EXERCISE OBJECTIVE: Report every line in the records below that holds the word "auto".

┄┄┄┄┄┄

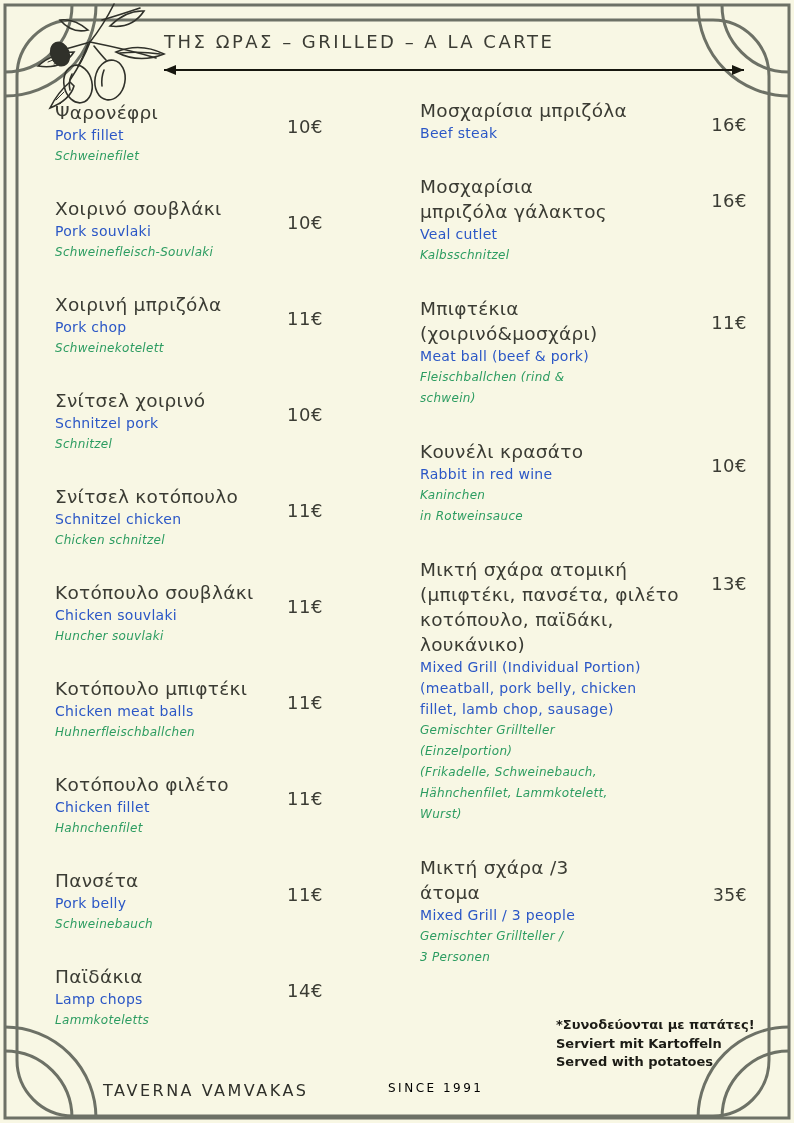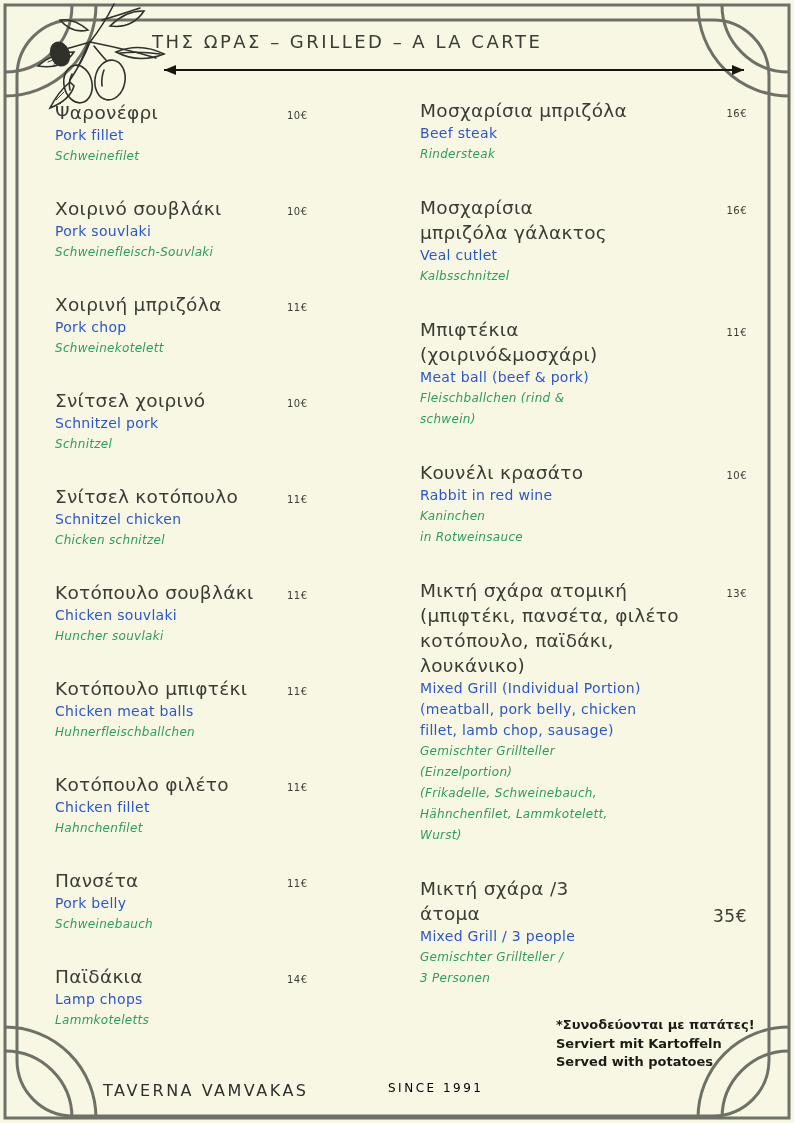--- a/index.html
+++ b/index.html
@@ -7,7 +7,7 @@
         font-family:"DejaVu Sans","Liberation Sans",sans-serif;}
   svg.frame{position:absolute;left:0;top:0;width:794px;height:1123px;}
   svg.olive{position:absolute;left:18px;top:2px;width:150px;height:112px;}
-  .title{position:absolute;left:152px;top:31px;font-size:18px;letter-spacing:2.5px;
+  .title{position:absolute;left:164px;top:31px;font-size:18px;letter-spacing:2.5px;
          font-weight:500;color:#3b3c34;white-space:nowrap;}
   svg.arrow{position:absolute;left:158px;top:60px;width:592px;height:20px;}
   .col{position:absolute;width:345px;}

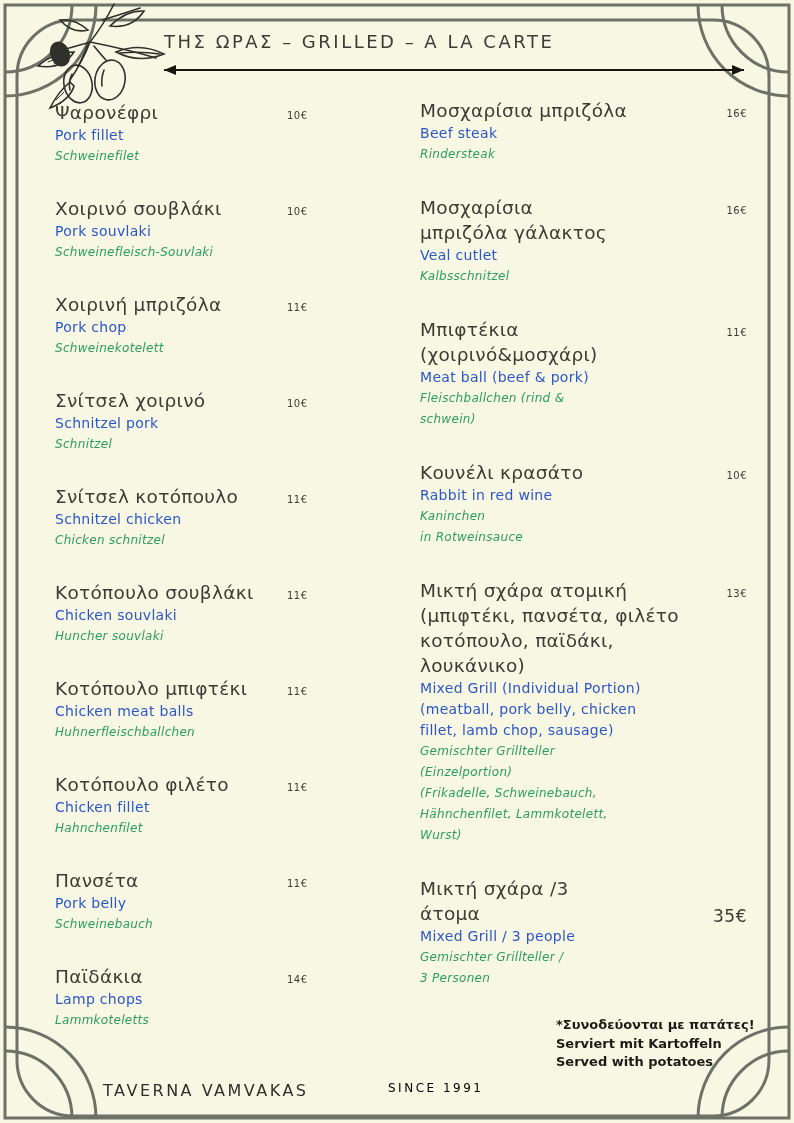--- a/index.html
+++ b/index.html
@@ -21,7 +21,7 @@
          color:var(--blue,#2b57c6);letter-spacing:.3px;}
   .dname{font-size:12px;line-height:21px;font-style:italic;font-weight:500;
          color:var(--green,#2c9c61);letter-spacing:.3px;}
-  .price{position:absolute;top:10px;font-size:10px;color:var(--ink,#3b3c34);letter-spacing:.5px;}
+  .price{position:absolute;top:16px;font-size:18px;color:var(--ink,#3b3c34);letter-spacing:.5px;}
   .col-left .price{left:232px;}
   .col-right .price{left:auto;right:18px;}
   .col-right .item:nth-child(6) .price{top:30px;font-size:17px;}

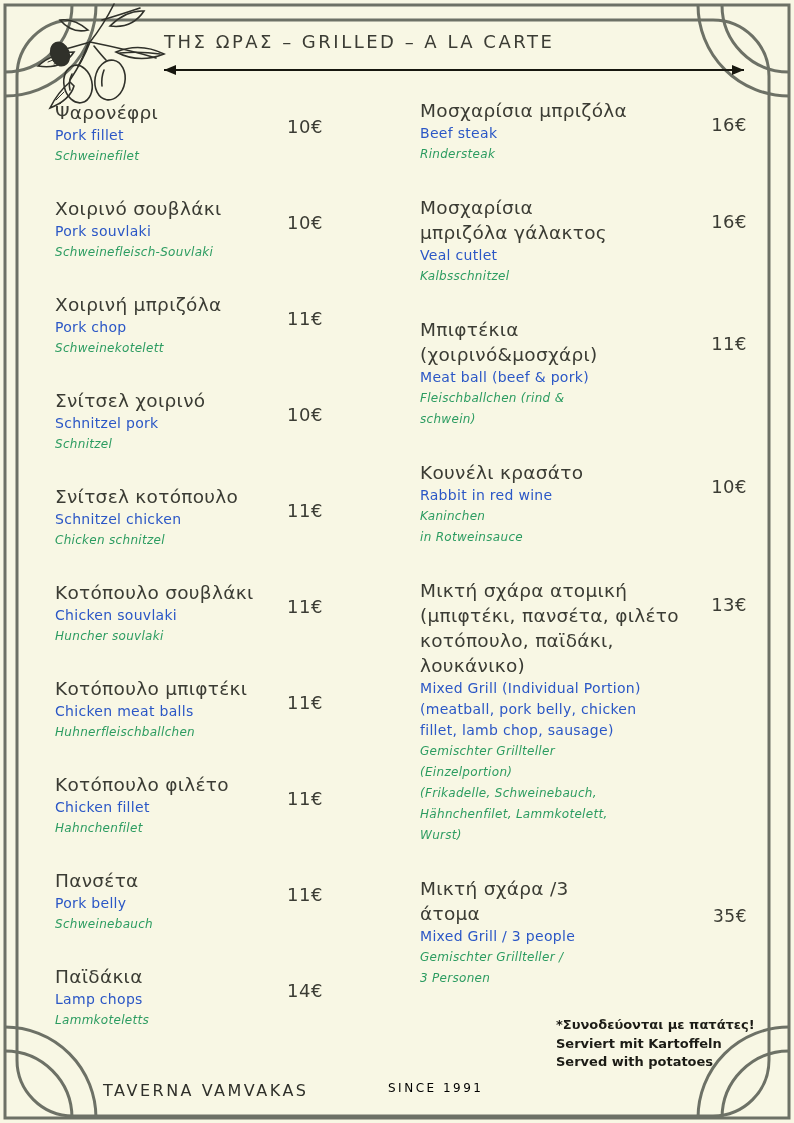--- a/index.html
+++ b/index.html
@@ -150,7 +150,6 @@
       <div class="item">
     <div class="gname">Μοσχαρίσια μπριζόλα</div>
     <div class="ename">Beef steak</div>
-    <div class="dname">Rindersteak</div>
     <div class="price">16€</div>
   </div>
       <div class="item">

┄┄┄┄┄┄

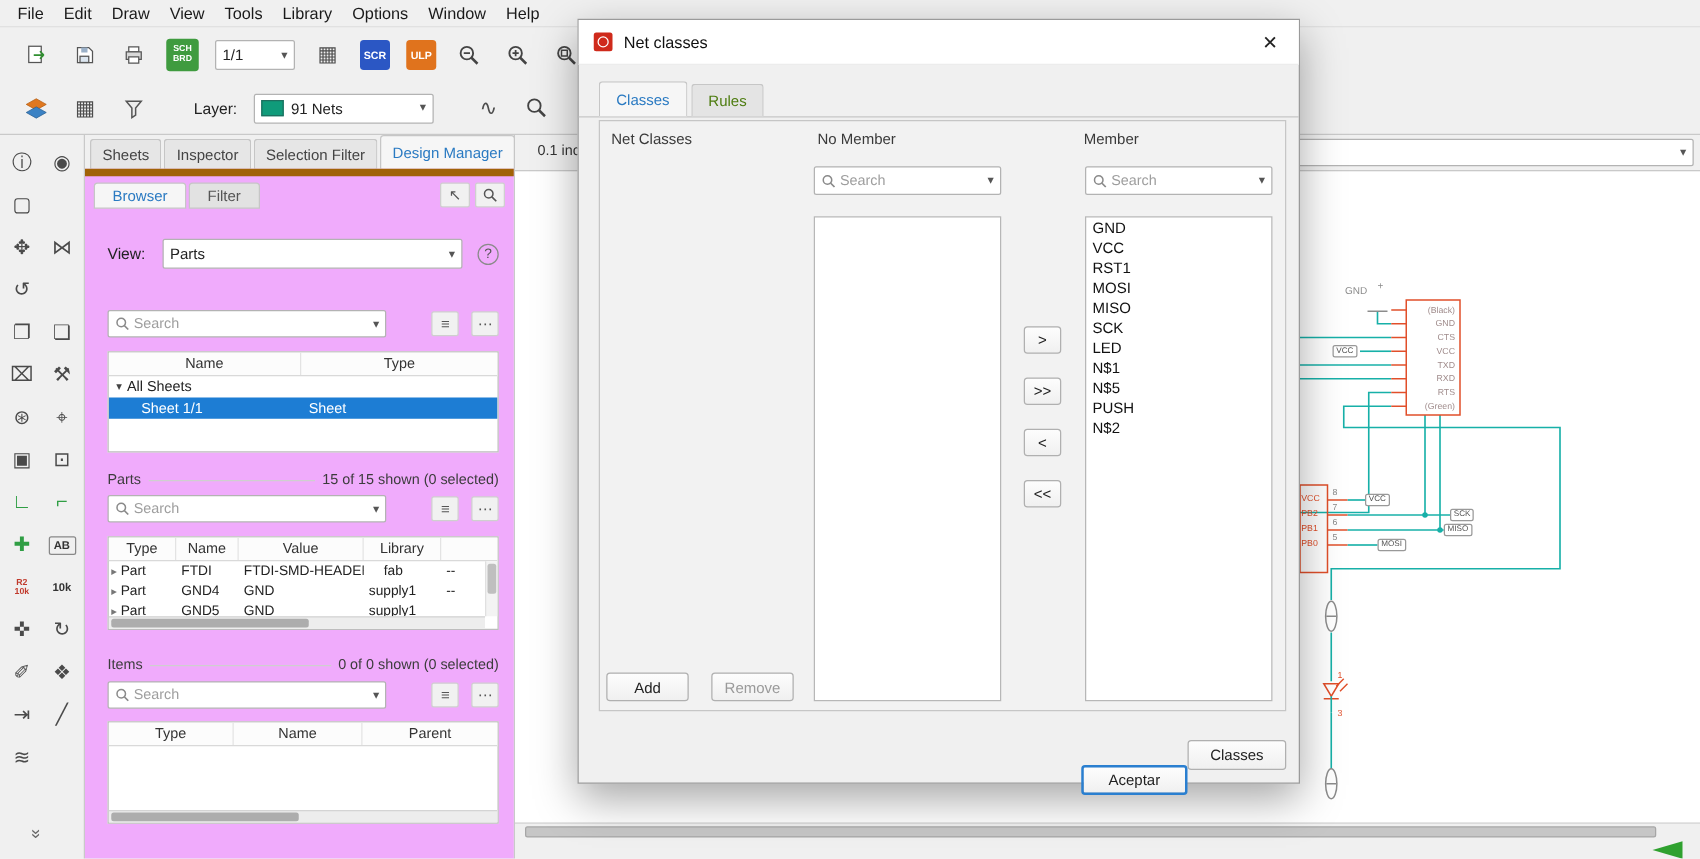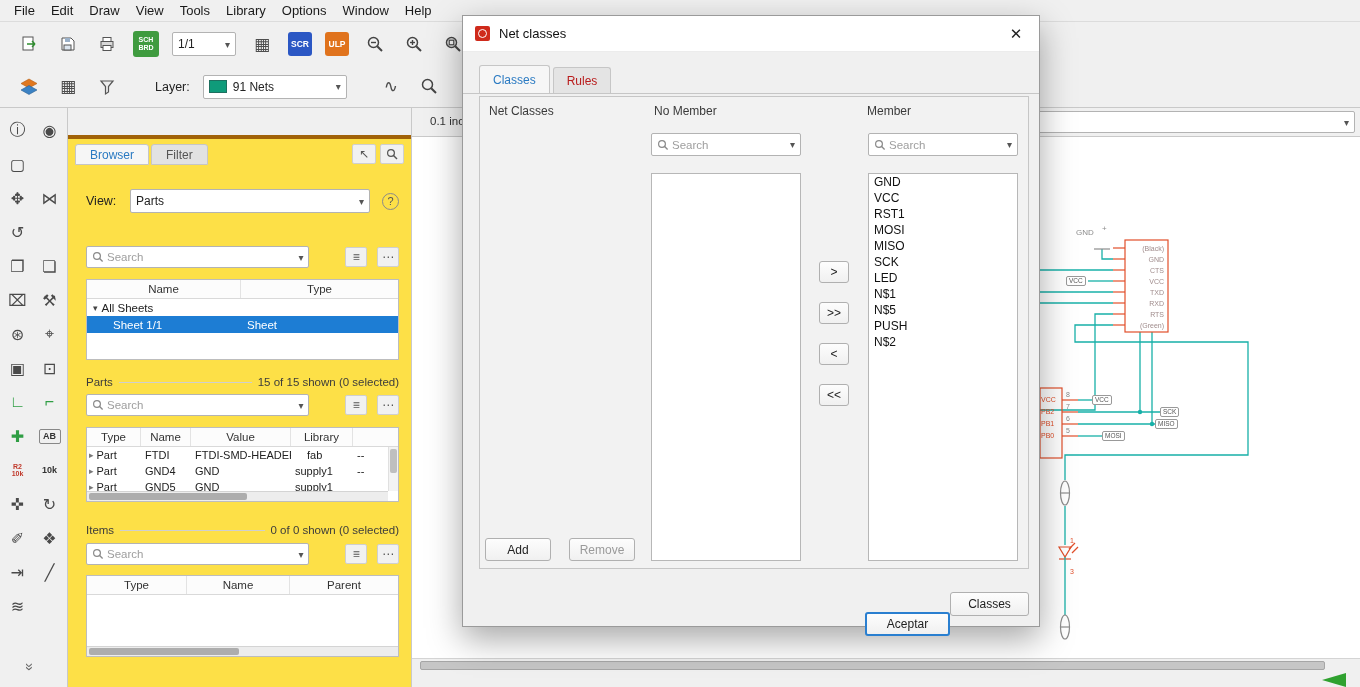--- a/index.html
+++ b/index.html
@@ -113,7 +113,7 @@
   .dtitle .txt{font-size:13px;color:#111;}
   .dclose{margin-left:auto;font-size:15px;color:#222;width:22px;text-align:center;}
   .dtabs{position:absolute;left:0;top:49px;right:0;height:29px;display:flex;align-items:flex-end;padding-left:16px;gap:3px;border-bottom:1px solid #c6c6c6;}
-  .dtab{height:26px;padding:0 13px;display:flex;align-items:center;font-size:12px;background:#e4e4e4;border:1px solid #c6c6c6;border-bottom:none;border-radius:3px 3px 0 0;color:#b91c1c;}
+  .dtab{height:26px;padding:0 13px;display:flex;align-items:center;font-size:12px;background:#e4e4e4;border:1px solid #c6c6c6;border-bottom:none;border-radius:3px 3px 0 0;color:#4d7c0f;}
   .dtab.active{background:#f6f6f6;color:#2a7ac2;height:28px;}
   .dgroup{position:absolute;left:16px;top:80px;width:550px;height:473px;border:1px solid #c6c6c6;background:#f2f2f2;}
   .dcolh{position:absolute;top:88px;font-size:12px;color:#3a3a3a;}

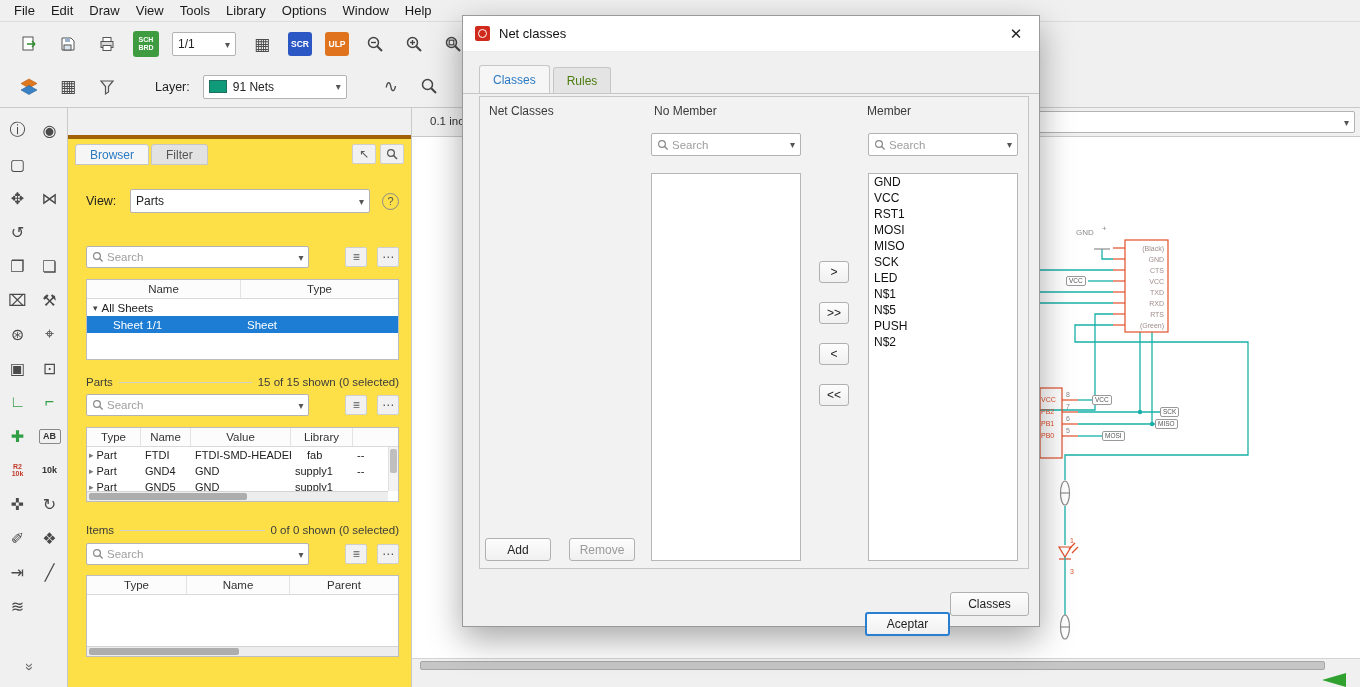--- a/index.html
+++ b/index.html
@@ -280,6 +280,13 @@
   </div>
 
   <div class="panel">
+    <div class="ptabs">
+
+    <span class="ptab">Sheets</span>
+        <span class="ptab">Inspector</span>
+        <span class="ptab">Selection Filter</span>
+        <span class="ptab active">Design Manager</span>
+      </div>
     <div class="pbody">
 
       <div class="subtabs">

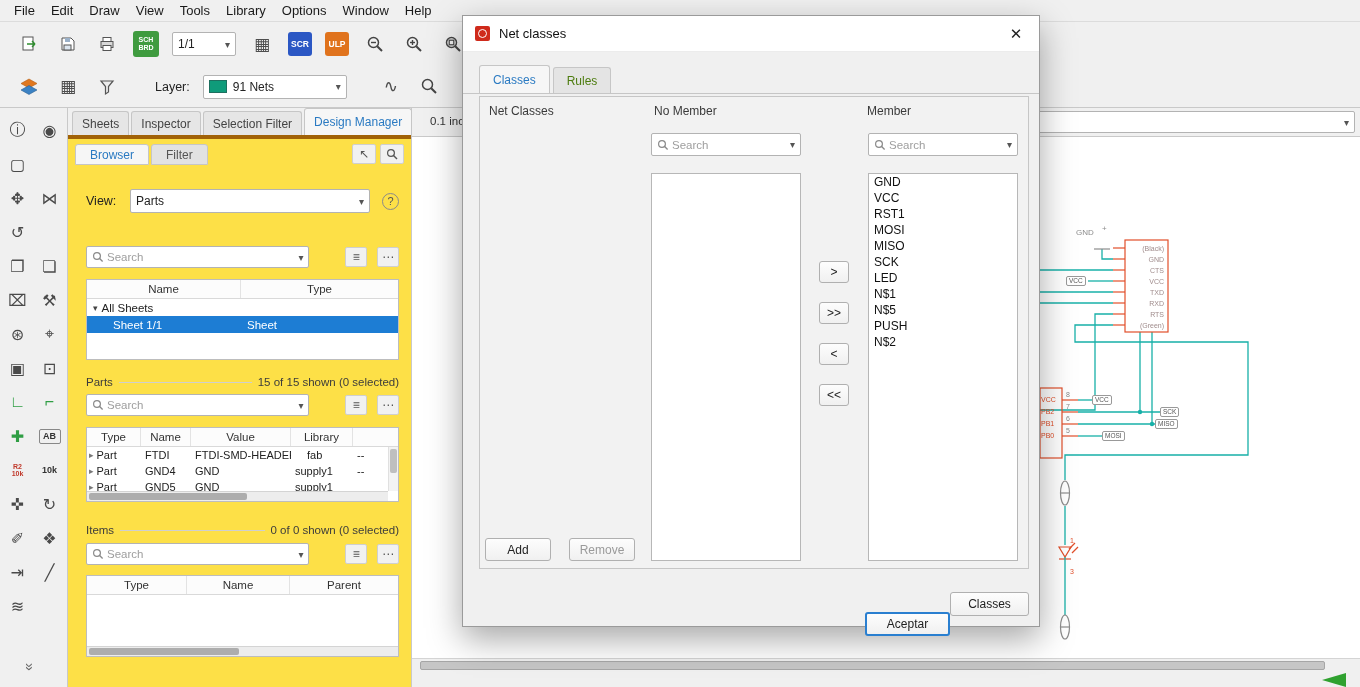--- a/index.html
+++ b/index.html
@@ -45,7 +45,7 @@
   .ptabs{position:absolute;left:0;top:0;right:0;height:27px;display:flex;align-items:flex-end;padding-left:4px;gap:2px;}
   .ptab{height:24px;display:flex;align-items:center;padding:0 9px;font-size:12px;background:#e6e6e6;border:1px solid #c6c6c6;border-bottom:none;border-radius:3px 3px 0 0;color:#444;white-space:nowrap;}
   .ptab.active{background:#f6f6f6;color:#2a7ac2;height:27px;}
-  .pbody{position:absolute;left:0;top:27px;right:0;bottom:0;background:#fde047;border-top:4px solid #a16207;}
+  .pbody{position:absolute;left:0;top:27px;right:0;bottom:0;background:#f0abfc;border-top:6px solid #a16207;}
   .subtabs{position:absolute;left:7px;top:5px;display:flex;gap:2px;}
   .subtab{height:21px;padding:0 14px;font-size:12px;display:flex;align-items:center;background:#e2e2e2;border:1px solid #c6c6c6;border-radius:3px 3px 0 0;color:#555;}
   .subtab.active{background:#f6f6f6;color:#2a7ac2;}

┄┄┄┄┄┄

SOLUTION:
   .col-right .price{left:auto;right:18px;}
   .dclose{margin-left:auto;font-size:15px;color:#222;width:22px;text-align:center;}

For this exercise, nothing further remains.